Jesús llevaba uniforme de camuflaje para la selva y una gorra de béisbol, y conducía un Volkswagen con una ametralladora montada en el capó. Salieron de La Habana por unas pistas de tierra. Jesús conducía con una mano y prendía fuego a las palmeras con la otra. Los campos de caña en llamas iluminaban el cielo de un color rosa anaranjado; las fiestas de antorchas eran todo un éxito en la Cuba post Batista.

Los postes del tendido telefónico bordeaban la ruta. La cara de Fidel Castro adornaba todos y cada uno de ellos.

Pete vio luces de casas a lo lejos, a unos doscientos metros. Jesús desvió el coche hacia un claro salpicado de tocones de palmera. Hizo la maniobra como si supiera adónde iba. No hizo ningún gesto ni pronunció una maldita palabra.

A Pete aquello no le gustó. Parecía preparado.

Jesús frenó y apagó los faros. En el mismo instante en que los desconectaba, se encendió una antorcha.

La luz se extendió por el claro. Pete vio un Cadillac descapotable, seis hispanos y un blanquito borracho, tambaleante.

–Ese es el señor Tom -indicó Jesús.

Los hispanos tenían escopetas de cañones recortados. El Cadillac estaba repleto de maletas y pieles de visón.

Jesús saltó del coche y habló en su idioma a los hispanos. Éstos hicieron gestos con la mano al gringo del Volkswagen.

Las pilas de visones asomaban por encima de las puertas del coche. De una de las maletas rebosaban billetes de banco norteamericanos.

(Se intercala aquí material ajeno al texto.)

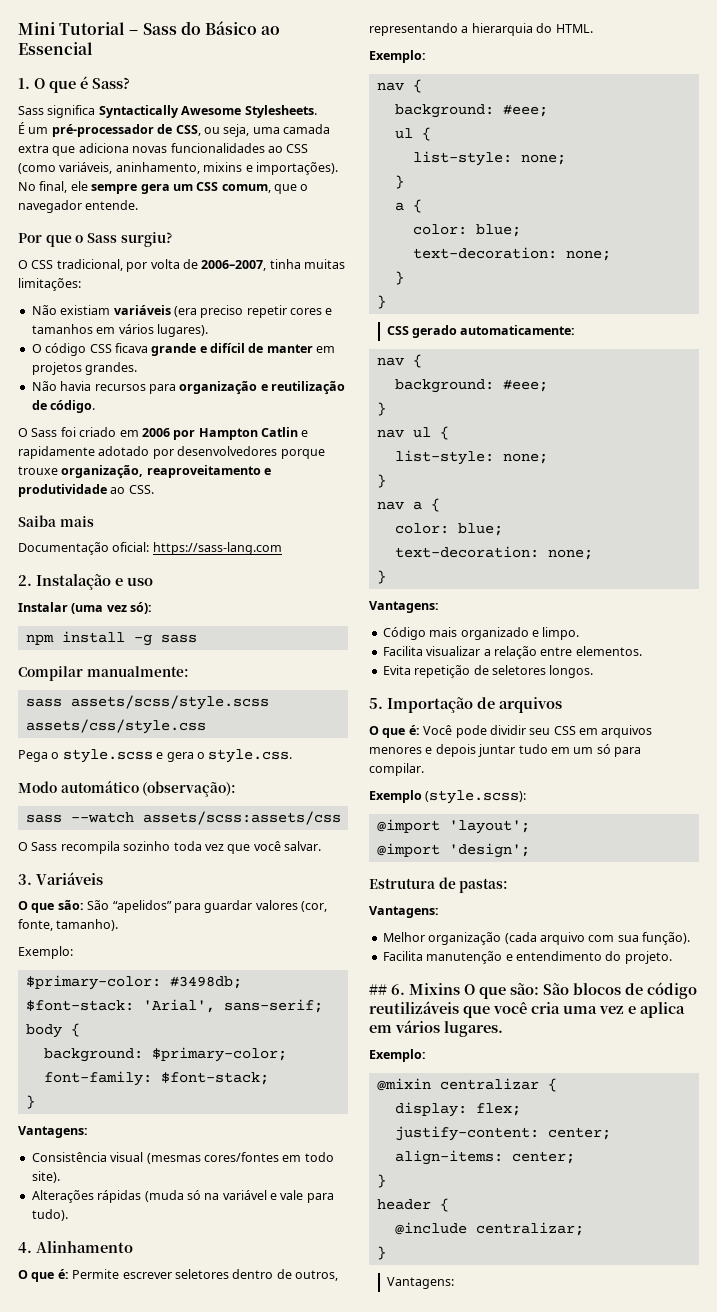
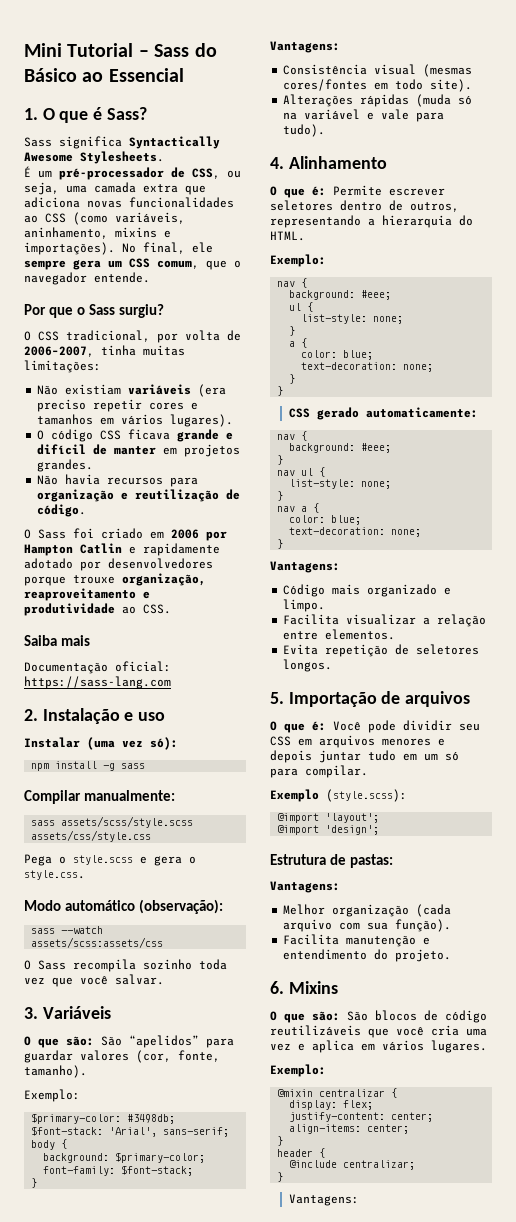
- ## 6. Mixins O que são: São blocos de código reutilizáveis que você cria uma vez e aplica em vários lugares.
+ 6. Mixins
+ O que são: São blocos de código reutilizáveis que você cria uma vez e aplica em vários lugares.

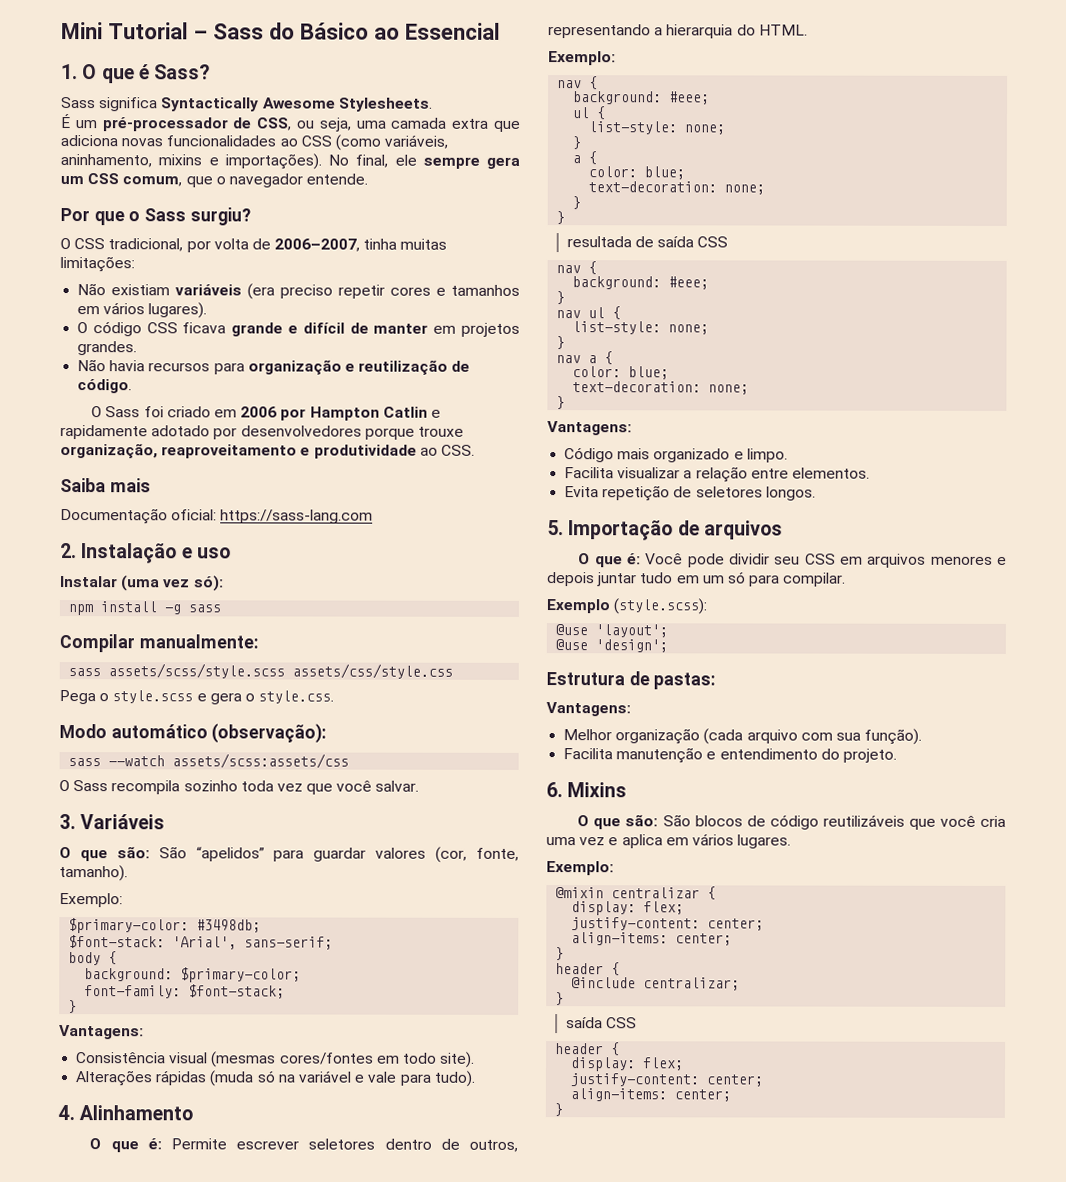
- CSS gerado automaticamente:
+ resultada de saída CSS
- @import 'layout';
+ @use 'layout';
- @import 'design';
+ @use 'design';
  @include centralizar;
  }
- Vantagens:
+ saída CSS
+ header {
+ display: flex;
+ justify-content: center;
+ align-items: center;
+ }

Pete captó lo que se preparaba. Lo vio perfectamente claro.

Thomas Gordean agitaba la mano en la que empuñaba una botella de ron Demerara, al tiempo que farfullaba unas frases de palabrería procomunista.

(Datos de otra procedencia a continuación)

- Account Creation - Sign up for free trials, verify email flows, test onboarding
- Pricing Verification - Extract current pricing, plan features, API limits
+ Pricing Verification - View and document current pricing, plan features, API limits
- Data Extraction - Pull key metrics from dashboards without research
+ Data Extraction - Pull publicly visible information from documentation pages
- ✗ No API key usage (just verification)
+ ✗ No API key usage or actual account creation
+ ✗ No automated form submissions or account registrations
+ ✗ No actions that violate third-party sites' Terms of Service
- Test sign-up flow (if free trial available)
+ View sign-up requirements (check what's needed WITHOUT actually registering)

Pete vio unas antorchas preparadas para ser encendidas. Y vio una lata de gasolina junto a un tocón. Gordean continuó su parloteo. Tenía un ataque de jodidos clichés comunistas de primera categoría.

Jesús se refugió entre los hispanos, que volvieron a hacer señales al gringo. Gordean vomitó en el capó del Cadillac.

Pete se situó junto a la ametralladora. Los hispanos se volvieron y echaron la mano al cinto.

Pete abrió fuego. Una ráfaga seca los abatió por la espalda. El tableteo hizo levantar el vuelo a una bandada de aves entre graznidos.

Gordean cayó al suelo y se acurrucó en posición fetal. La rociada de balas no le acertó por centímetros.

Los hispanos murieron entre gritos. Pete convirtió en pulpa sus cuerpos. La cordita y las vísceras chamuscadas por los disparos a quemarropa forman una combinación repulsiva de olores pútridos.

Pete vertió gasolina sobre los cuerpos y el Volkswagen y prendió fuego a todo. Una caja de munición de calibre 50 estalló.

Tom Gordean se había desmayado. Pete lo arrojó al asiento trasero del Cadillac. Los abrigos de visón le hicieron de mullida cama.